SCROLL TO CONTINUE WITH CONTENT

Kejagung Bongkar Peran 9 Tersangka dalam Korupsi Tata Kelola Minyak Mentah Pertamina

M. Faheem Eshaq - Senior Editor Wartaoke.net
Oleh M. Faheem Eshaq - Senior Editor
4 Menit Membaca
Kepala Pusat Penerangan Hukum Kejagung, Dr. Harli Siregar dalam ekspose tersangka korupsi Pertamina,

Jakarta – Kejaksaan Agung RI mengungkap peran sembilan tersangka dalam kasus dugaan korupsi tata kelola minyak mentah di PT Pertamina (Persero). Skandal ini ditengarai berlangsung secara sistematis selama lima tahun terakhir dan menyebabkan kerugian negara hingga Rp285 triliun.

Sembilan orang yang telah ditetapkan sebagai tersangka berasal dari berbagai latar belakang, mulai dari pejabat aktif dan mantan petinggi Pertamina hingga pihak swasta yang berperan sebagai mitra pengadaan dan logistik.

“Ini bukan kasus biasa. Ini bentuk kejahatan kerah putih yang dilakukan secara kolektif dan terstruktur, melibatkan sejumlah pejabat strategis dan pengusaha,” ujar Kepala Pusat Penerangan Hukum Kejagung, Dr. Harli Siregar, dalam keterangannya, Kamis (11/7).
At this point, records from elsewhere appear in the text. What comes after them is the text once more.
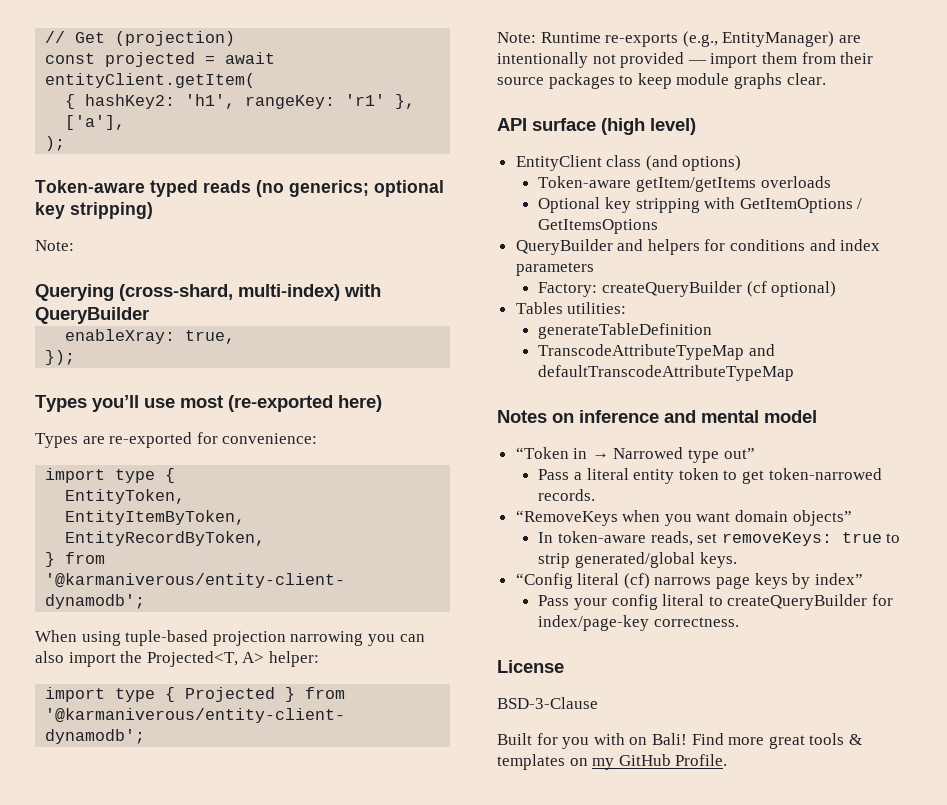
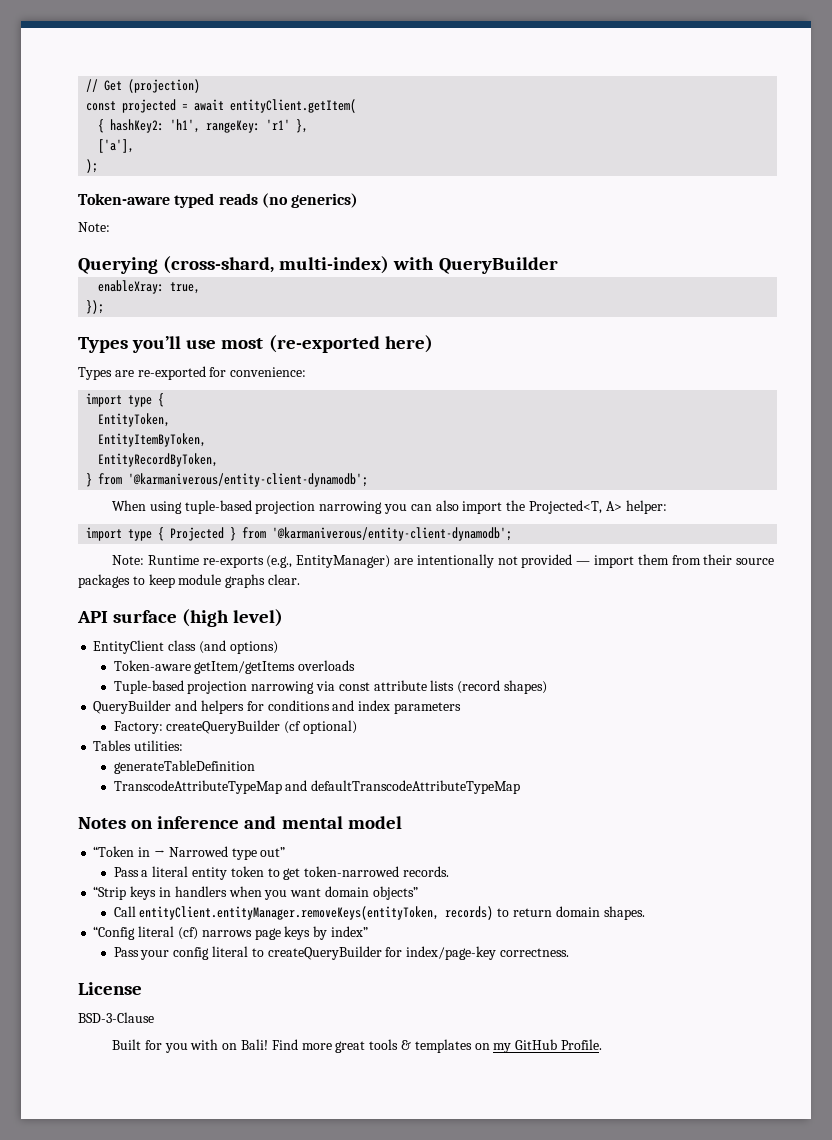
- Token-aware typed reads (no generics; optional key stripping)
+ Token-aware typed reads (no generics)
- Optional key stripping with GetItemOptions / GetItemsOptions
+ Tuple-based projection narrowing via const attribute lists (record shapes)
- “RemoveKeys when you want domain objects”
+ “Strip keys in handlers when you want domain objects”
- In token-aware reads, set removeKeys: true to strip generated/global keys.
+ Call entityClient.entityManager.removeKeys(entityToken, records) to return domain shapes.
Rincian Peran Para Tersangka

Berikut uraian peran masing-masing tersangka dalam skema dugaan korupsi yang menyeret BUMN sektor energi tersebut:

  • AN
    Mantan Vice President Supply & Distribution Pertamina dan eks Direktur Utama PT Pertamina Patra Niaga ini diduga menyewa Terminal BBM Merak (PT OTM) secara tidak sah. Ia juga disebut menyusun formula kompensasi harga Pertalite yang merugikan keuangan negara, serta menjual solar di bawah harga pasar kepada pihak swasta dan BUMN.
  • HB
    Sebagai Direktur Pemasaran dan Niaga Pertamina pada 2014, HB terlibat dalam penunjukan langsung kerja sama penyewaan terminal tanpa proses lelang. Ia diduga turut merancang kontrak sewa dengan tarif tinggi yang merugikan negara.
  • TN
    TN, yang kini menjabat sebagai Direktur Utama PT Industri Baterai Indonesia, menyetujui pengadaan impor minyak dari pemasok yang bermasalah secara legal. Salah satu perusahaan bahkan diketahui telah dikenai sanksi ketika transaksi dilakukan.
  • DS
    Eks Vice President Crude & Product Trading ISC Pertamina ini dilaporkan mengekspor minyak mentah milik negara yang masih dibutuhkan di dalam negeri. Ironisnya, dalam waktu yang sama, DS juga mengimpor minyak dari luar dengan harga lebih tinggi.
  • AS
    Direktur di PT Pertamina International Shipping tersebut diduga merekayasa tender penyewaan kapal agar dimenangkan oleh perusahaan tertentu. Ia juga menaikkan nilai sewa hingga 13 persen dari harga pasar.
  • HW
    Mantan pejabat senior ISC Pertamina ini disebut berperan dalam menunjuk perusahaan asing, Trafigura, sebagai mitra pengadaan gasoline tahun 2021, padahal perusahaan itu tidak terdaftar dalam daftar mitra resmi Pertamina.
  • MH
    Pihak swasta dari Trafigura, MH, diduga menjadi penerima manfaat dari penunjukan langsung ilegal tersebut. Ia aktif dalam proses pengadaan dan diduga turut mengatur jalannya transaksi.
  • IP
    Perwakilan dari PT Mahameru Kencana Abadi ini berperan dalam pengangkutan minyak mentah dari Afrika menggunakan kapal Olympic Luna. Ia diduga menaikkan harga penawaran hingga 15 persen dari Harga Perkiraan Sendiri (HPS).
  • MRC
    Pemilik PT Tangki Merak dan PT Orbit Terminal Merak ini disebut ikut memengaruhi kebijakan pengelolaan aset Pertamina dengan mendorong penyewaan terminal miliknya, meski saat itu tidak ada kebutuhan penyimpanan tambahan.

Masih Ada Pengembangan

Kejaksaan Agung memastikan penyidikan belum berhenti. Proses pengumpulan alat bukti dan pelacakan aliran dana masih berlangsung untuk mengungkap kemungkinan keterlibatan pihak lain dalam jaringan korupsi ini.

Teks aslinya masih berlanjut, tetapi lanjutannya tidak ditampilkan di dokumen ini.